On Being a Therapist: An Introduction
There is no shortage of publications out there about different therapeutic approaches, techniques and all the things about how to do therapy, and why it is done in that way. However, when I look back over my years as a therapist, the material that made the greatest difference to me were when therapists reflected truthfully and irreverently on the therapist as a person.
I believe that who I am as a therapist cannot be separated from who I am as a person. My journey as a therapist as such is completely braided and intertwined with my personal journey as a person, man, husband, father, friend and so on. Although one side of being a therapist is therefore about learning ideas and techniques, and becoming skilled in using such ideas to formulate and intervene, the extent and way I can do that is directly connected to my personal journey. As such the greatest limiter and enabler of who I am as a therapist is therefore the extent to which I have walked the path of personal growth and development.

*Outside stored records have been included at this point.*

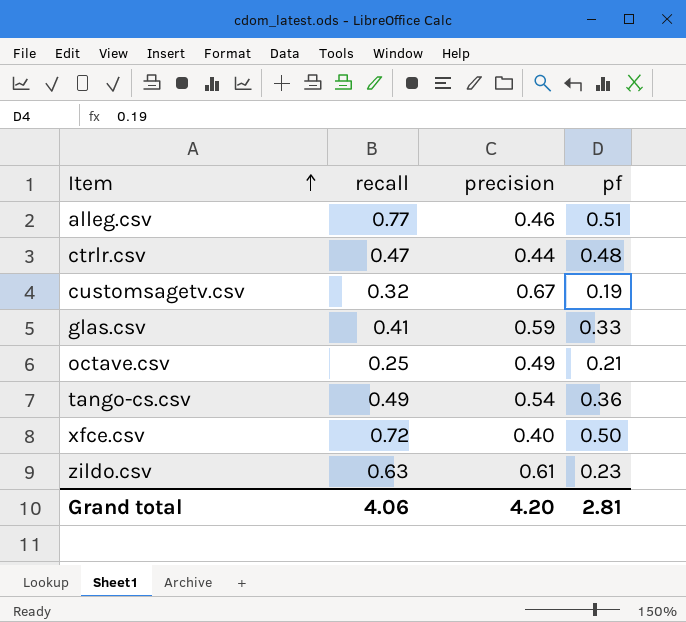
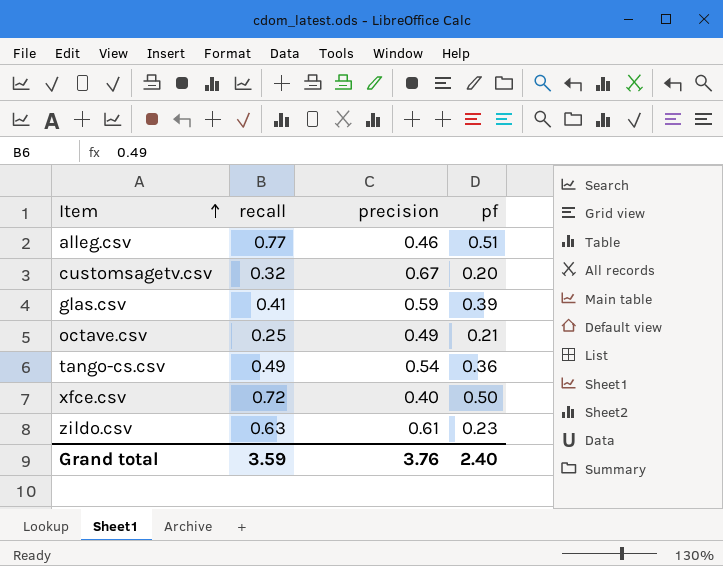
row ctrlr.csv: 0.47 | 0.44 | 0.48 -> none
customsagetv.csv | pf: 0.19 -> 0.20
glas.csv | pf: 0.33 -> 0.39
Grand total | recall: 4.06 -> 3.59
Grand total | precision: 4.20 -> 3.76
Grand total | pf: 2.81 -> 2.40

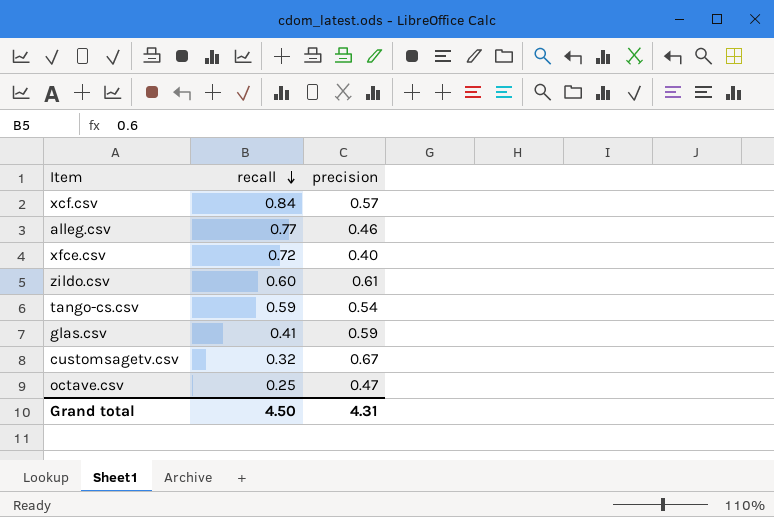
row order: Item ascending -> recall descending
column pf | position: 4 -> none
row xcf.csv: none -> 0.84 | 0.57
zildo.csv | recall: 0.63 -> 0.60
tango-cs.csv | recall: 0.49 -> 0.59
octave.csv | precision: 0.49 -> 0.47
Grand total | recall: 3.59 -> 4.50
Grand total | precision: 3.76 -> 4.31

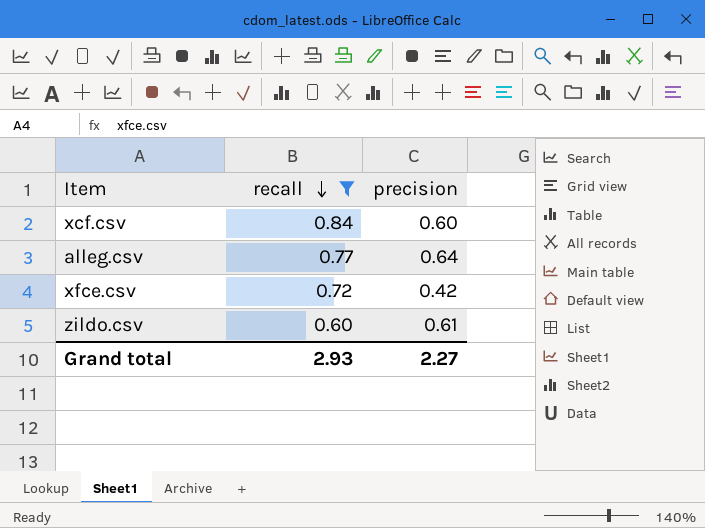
filter: none -> recall >= 0.60
xcf.csv | precision: 0.57 -> 0.60
alleg.csv | precision: 0.46 -> 0.64
xfce.csv | precision: 0.40 -> 0.42
Grand total | recall: 4.50 -> 2.93
Grand total | precision: 4.31 -> 2.27

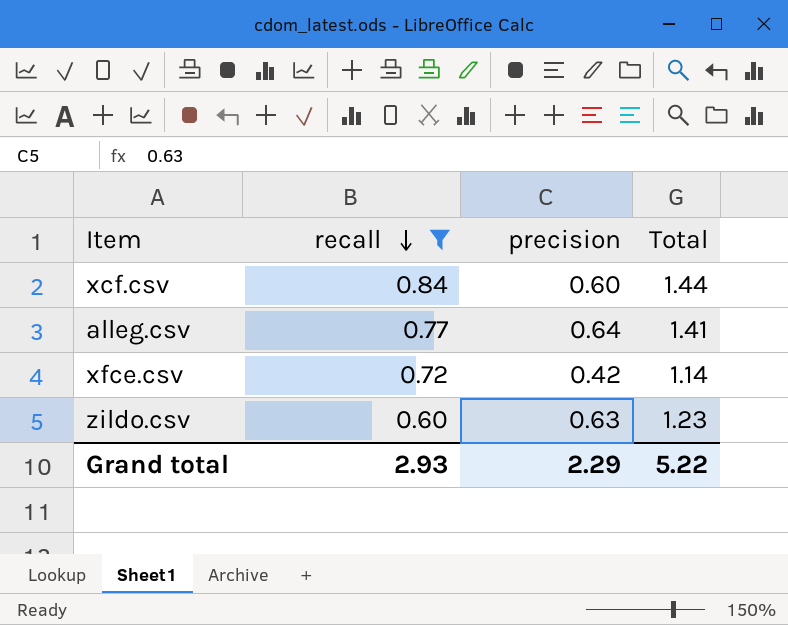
column Total | formula: none -> [recall] + [precision]
zildo.csv | precision: 0.61 -> 0.63
Grand total | precision: 2.27 -> 2.29

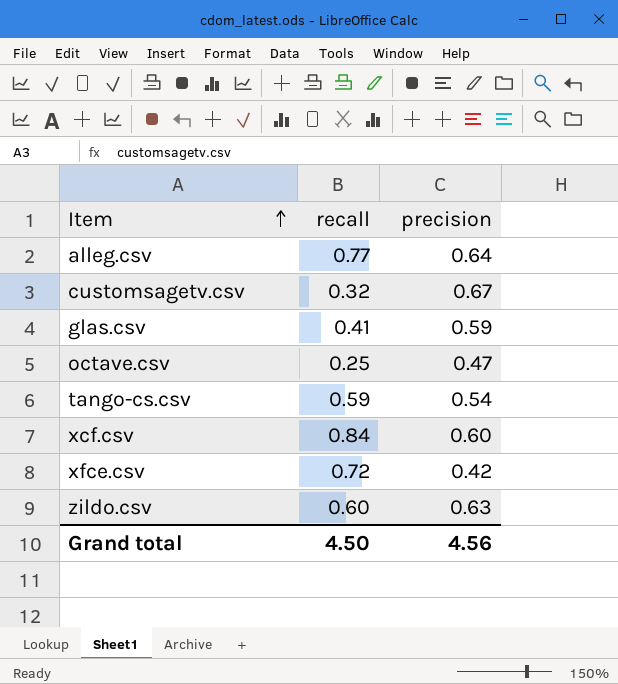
filter: recall >= 0.60 -> none
row order: recall descending -> Item ascending
column Total | formula: [recall] + [precision] -> none
Grand total | recall: 2.93 -> 4.50
Grand total | precision: 2.29 -> 4.56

In these reflections I want to start exploring some of this, as well as the internal world of the therapist. Whenever I train new therapists I always feel this is the area that is most lacking in formal training, or sometimes seen as important but as something that happens elsewhere, perhaps in personal therapy. And yes, I find it disturbing that it is still not an absolute requirement to have been in personal therapy in order to become a therapist. I look at my own journey and even though my training was excellent, I think my professional journey would have looked so much different if it had been a requirement, rather than a recommendation, for me to go into therapy all those years ago.